Today, some of us went SRMAB. Priyanka and Arun reached early to installed JAWS(its a screen reader for Visually impairded students) on some of the computers. I was also planned to reach early, but on the gate I met one of the students who I remembered ever. His name is Amog, when I met him last year he was in 4th class, so should be in 5th class now. Remembering old days, he had cleared the 1st round of eye-check and doctor said that bring him in hospital for next round of checkup, looked like there is a scope of improvement. Like Amog there were 33 kids on the list. Every time I took them to doctor (generally we had taken them into batch of 10-10), I just hope that at least some of them get little vision. Oh, I forgot to mention SRMAB is a blind school for visually impaired kids. Kind doctors at Shekar Netralaya every time explained me the problem, every time it was painful to hear that. I don't want to share that here because blog space is a place to write good things.

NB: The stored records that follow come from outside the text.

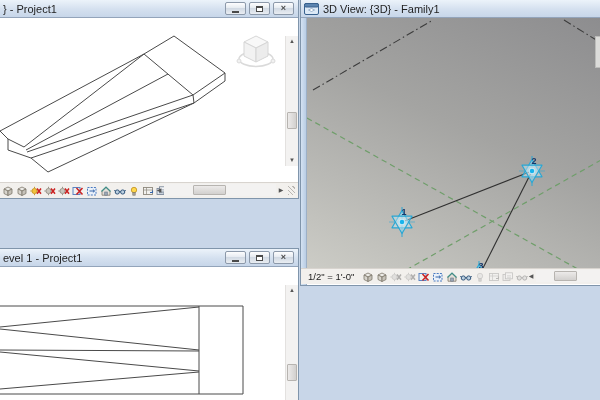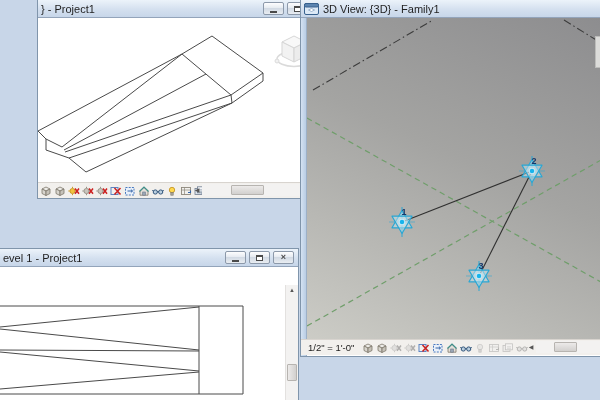--- a/index.html
+++ b/index.html
@@ -59,31 +59,31 @@
   .hs-track { position:relative; height:12px; background:#f3f2f1; }
   .hs-thumb { position:absolute; top:1px; height:10px; background:linear-gradient(#eceae9,#d2d0ce); border:1px solid #b7b4b0; border-radius:1px; }
   .grip { width:7px; height:9px; margin-left:2px;
           background:repeating-linear-gradient(45deg,#b9b6b2 0 1px,transparent 1px 3px); }
   
   .vscroll { position:absolute; right:0; top:18px; bottom:16px; width:13px; background:#f3f2f1; border-left:1px solid #e3e1df; }
   .vs-arrow { position:absolute; left:0; width:12px; height:11px; font-size:6px; color:#555; text-align:center; line-height:11px; }
   .vs-arrow.bottom { bottom:0; }
   .vs-thumb { position:absolute; left:1px; width:10px; background:linear-gradient(90deg,#eceae9,#d2d0ce); border:1px solid #b7b4b0; border-radius:1px; }
   
-  #win-tl { left:-1px; top:-1px; width:300px; height:200px;margin-left:38px; }
+  #win-tl { left:-1px; top:-1px; width:300px; height:200px; }
   #win-tl .vs-thumb { top:76px; height:17px; }
   #win-tl .hscroll { right:3px; }
   #win-tl .hs-track { width:112px; }
   #win-tl .hs-thumb { left:29px; width:33px; }
   #win-bl { left:-1px; top:200px; width:300px; height:199px;margin-top:48px; }
   #win-bl .vs-thumb { top:79px; height:17px; }
   #win-bl .hscroll { right:3px; }
   #win-bl .hs-track { width:112px; }
   #win-bl .hs-thumb { left:57px; width:24px; }
-  #win-r { left:300px; top:-1px; width:301px; height:358px; }
+  #win-r { left:300px; top:-1px; width:301px; height:287px; }
   #win-r .content { left:6px; bottom:17px; background:linear-gradient(205deg,#8d8d8f 0%,#a4a4a2 45%,#ccccc6 100%); }
   #win-r .viewbar { bottom:1px; }
   .frame-left { position:absolute; left:0; top:18px; bottom:0; width:6px;
                 background:linear-gradient(90deg,#d4e2f2,#b9cde4); border-right:1px solid #9db0c6; }
   #win-r .hscroll { right:0; }
   #win-r .hs-track { width:64px; }
   #win-r .hs-thumb { left:18px; width:23px; }
   .titlebar .app-icon { width:15px; height:12px; margin-right:4px; flex:0 0 auto; }
   .viewcube { position:absolute; right:16px; top:8px; opacity:.55; }
   .r-sliver { position:absolute; right:0; top:18px; width:5px; height:32px;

That day, I was talking to Amog. He was telling me about his village and his parent. He further added that his father was very much worried about him, I told him not to worry. He told me that some doctor had screwed up his eyes. Finally he told me that a doctor of my knowledge(this all he explained me in English) told me that your eye can be rectified little with sixty thousand Rupees. I was some how enjoying his home story.

In the meanwhile, doctor called for his checkup. After checkup, doctor was explaining me the problem and Amog shouted from back "Madam can you explain it to me as well". She explained to both of us and it was almost the same story that Amog told me. Finally madam told me that under a severe operation, vision can be improved for 5-10 percent. Amog asked her "how much it will cost" and she told me "you need to consult senior doctor but it will cost around 60-70 thousand" and we both started laughing ...

Amog in Lemon Race at SRMAB Sports Day
(Amog in picture, one of the brightest and smartest boy of SRMAB)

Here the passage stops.